Processo Geenna, l’accusa “svela” i lavori affidati dal Comune di Aosta a Raffa

Aosta - E’ successo nell’udienza di oggi, mercoledì 1° luglio, quando il pm Castellani ha citato due allegati della relazione della Commissione di accesso antimafia insediatasi in comune nel 2019. Opere assegnate nel 2011, per quasi 8mila euro.

L’artigiano pregiudicato Roberto Raffa, 45enne di Aosta intercettato dai Carabinieri nel 2011 mentre parlava con l’allora assessore comunale alle Politiche sociali Marco Sorbara di alcuni “lavoretti” da fare al quartiere Cogne, non ebbe in affidamento dal Comune quelle opere, ma altre due nello stesso anno. Per la precisione, una manutenzione di una pista ciclopedonale (il 16 maggio, per 1782 euro) e dei lavori per la posa del basamento di un’opera d’arte su una rotonda stradale (il 5 dicembre, per 5970 euro).

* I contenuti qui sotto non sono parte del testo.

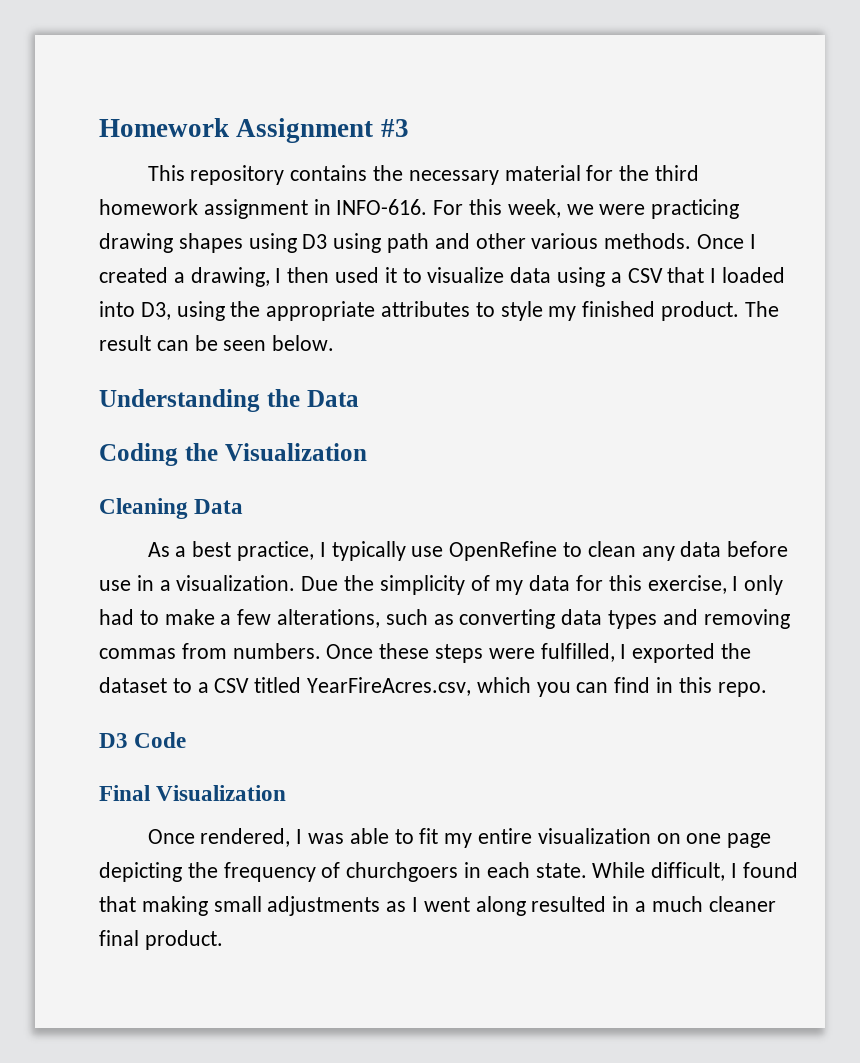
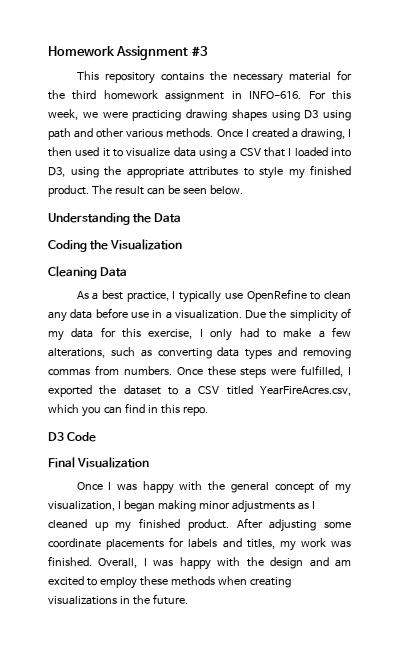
[200,828,772,848] [99,862,798,882] [99,896,776,916] [99,930,223,950] rendered, I was able to fit my entire visualization on one page depicting the frequency of churchgoers in each state. While difficult, I found that making small adjustments as I went along resulted in a much cleaner final product. -> [108,480,352,494] [48,500,315,513] [48,518,351,532] [48,537,351,551] [48,556,352,570] [48,576,291,589] [48,594,188,605] I was happy with the general concept of my visualization, I began making minor adjustments as I cleaned up my finished product. After adjusting some coordinate placements for labels and titles, my work was finished. Overall, I was happy with the design and am excited to employ these methods when creating visualizations in the future.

Le due assegnazioni, di cui non si era saputo fino ad oggi, sono spuntate nell’udienza del processo “Geenna” in corso oggi, mercoledì 1° luglio, al Tribunale di Aosta su infiltrazioni del crimine organizzato in Valle, nella quale Sorbara è accusato di concorso esterno in associazione a delinquere di stampo mafioso, perché ritenuto l’uomo di fiducia in Comune della “locale” di ‘ndrangheta messa a fuoco dall’inchiesta dei Carabinieri e della Dea di Torino. Il pm Stefano Castellani, indicandole tra gli allegati alla relazione conclusiva della Commissione d’accesso antimafia che ha esaminato l’attività del Municipio del capoluogo nel 2019, le ha contestate all’ex segretario generale Stefano Franco, convocato quale testimone per deporre sugli accertamenti interni effettuati a seguito della diffusione dell’intercettazione da parte degli organi di stampa, nel 2013.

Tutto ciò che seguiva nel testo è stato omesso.